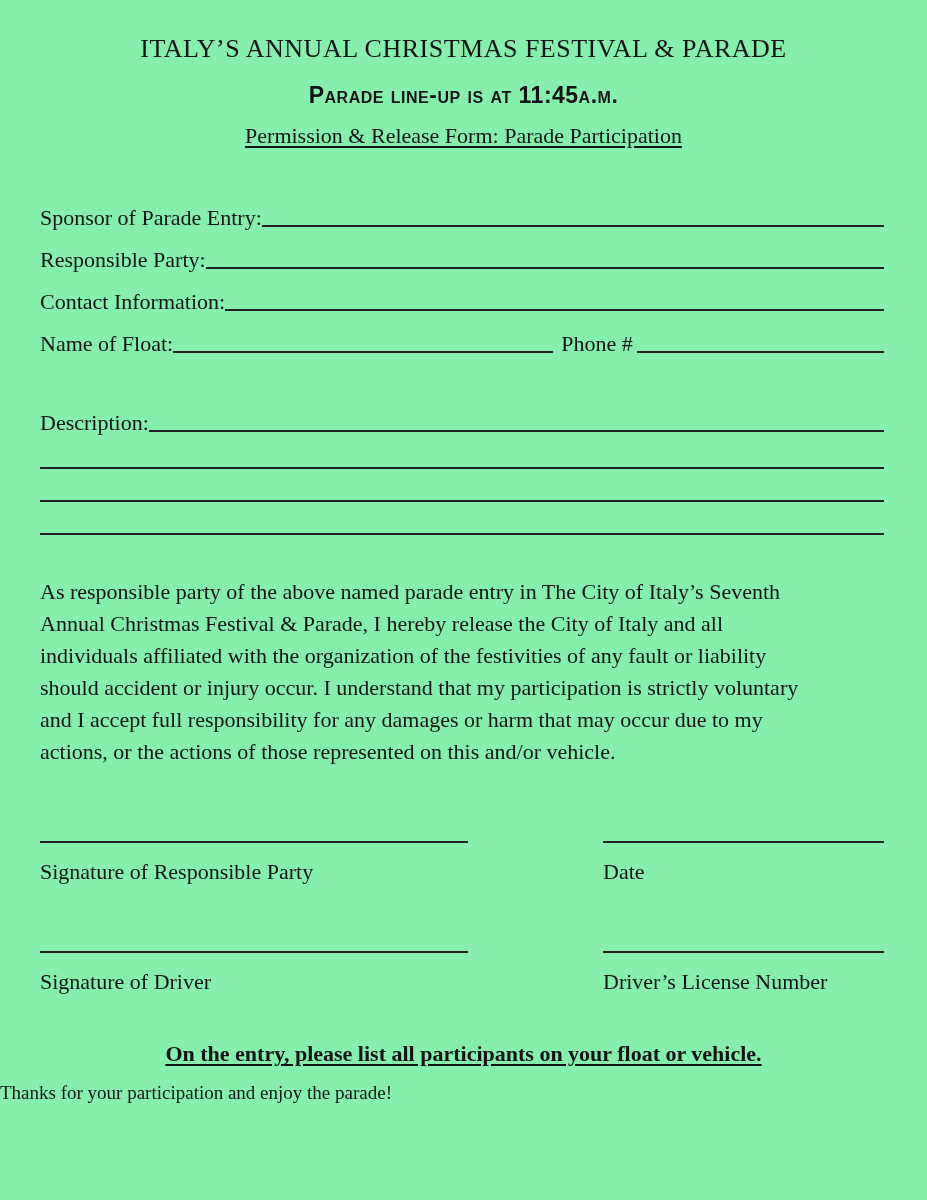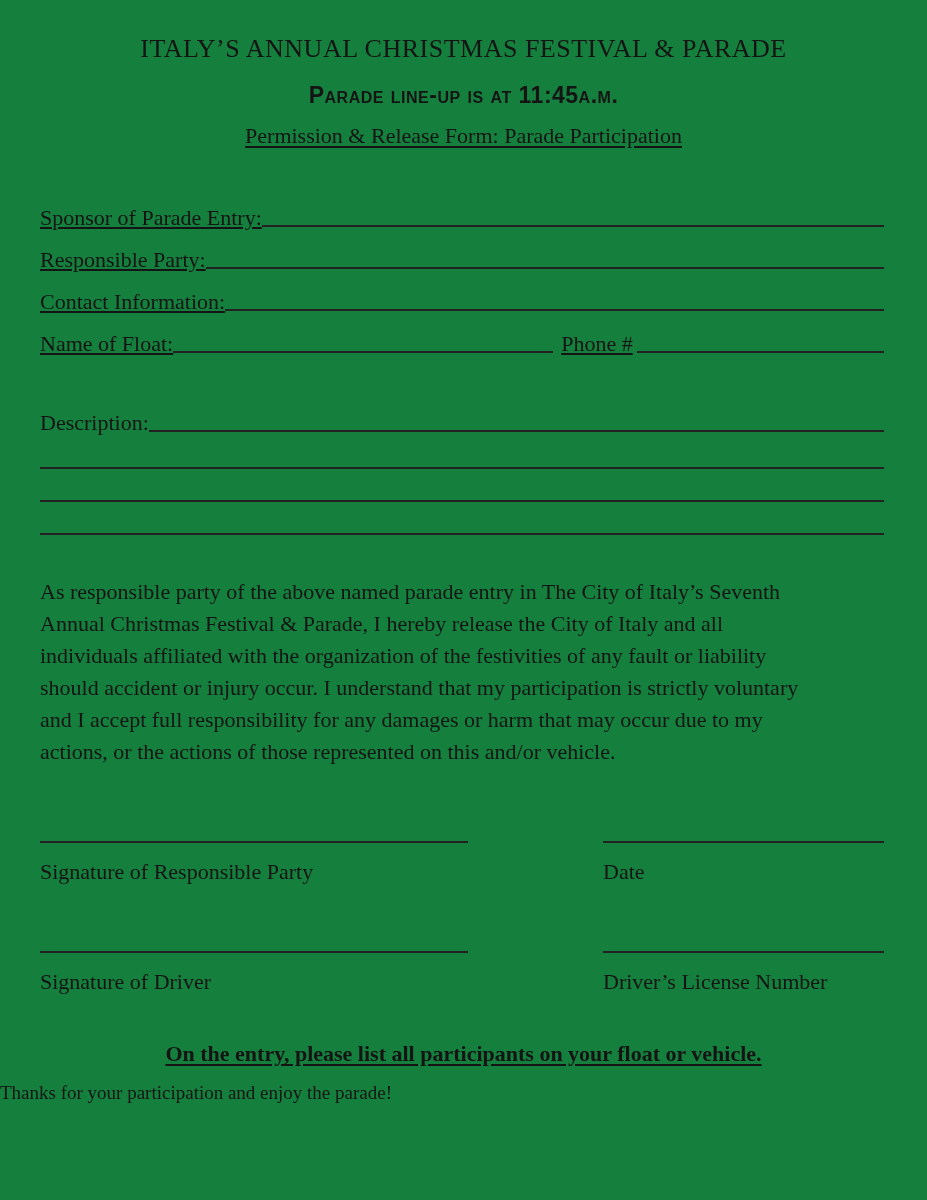--- a/index.html
+++ b/index.html
@@ -5,21 +5,21 @@
   * { margin: 0; padding: 0; box-sizing: border-box; }
   html, body { background: #ffffff; }
   body {
     width: 927px; height: 1200px;
     font-family: "Liberation Serif", "DejaVu Serif", serif;
     color: #141414;
   }
   .page {
     position: relative;
     width: 927px; height: 1200px;
-    background: #15803d;
+    background: #86efac;
     overflow: hidden;
   }
 
   
   .title {
     margin-top: 34px;
     text-align: center;
     font-size: 26px; line-height: 30px;
     letter-spacing: 0.5px;
   }
@@ -40,21 +40,21 @@
   }
   .form-title {
     margin-top: 14px;
     text-align: center;
     font-size: 22px; line-height: 27px;
     text-decoration: underline;
     text-underline-offset: 3px;
   }
 
   
-  .fields { margin: 40px 43px 0 40px; text-decoration: underline; }
+  .fields { margin: 40px 43px 0 40px; }
   .field-row {
     display: flex;
     align-items: flex-end;
     height: 42px;
     font-size: 22px; line-height: 26px;
   }
   .field-row .label { white-space: nowrap; }
   .blank {
     flex: 1 1 auto;
     height: 0;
_ _ _ _ _ _ _
■ **The problem**: Please give the data again in full, exactly as written, but without any images.

■ **Task response**:
--- a/index.html
+++ b/index.html
@@ -5,21 +5,21 @@
   * { margin: 0; padding: 0; box-sizing: border-box; }
   html, body { background: #ffffff; }
   body {
     width: 927px; height: 1200px;
     font-family: "Liberation Serif", "DejaVu Serif", serif;
     color: #141414;
   }
   .page {
     position: relative;
     width: 927px; height: 1200px;
-    background: #15803d;
+    background: #86efac;
     overflow: hidden;
   }
 
   
   .title {
     margin-top: 34px;
     text-align: center;
     font-size: 26px; line-height: 30px;
     letter-spacing: 0.5px;
   }
@@ -40,21 +40,21 @@
   }
   .form-title {
     margin-top: 14px;
     text-align: center;
     font-size: 22px; line-height: 27px;
     text-decoration: underline;
     text-underline-offset: 3px;
   }
 
   
-  .fields { margin: 40px 43px 0 40px; text-decoration: underline; }
+  .fields { margin: 40px 43px 0 40px; }
   .field-row {
     display: flex;
     align-items: flex-end;
     height: 42px;
     font-size: 22px; line-height: 26px;
   }
   .field-row .label { white-space: nowrap; }
   .blank {
     flex: 1 1 auto;
     height: 0;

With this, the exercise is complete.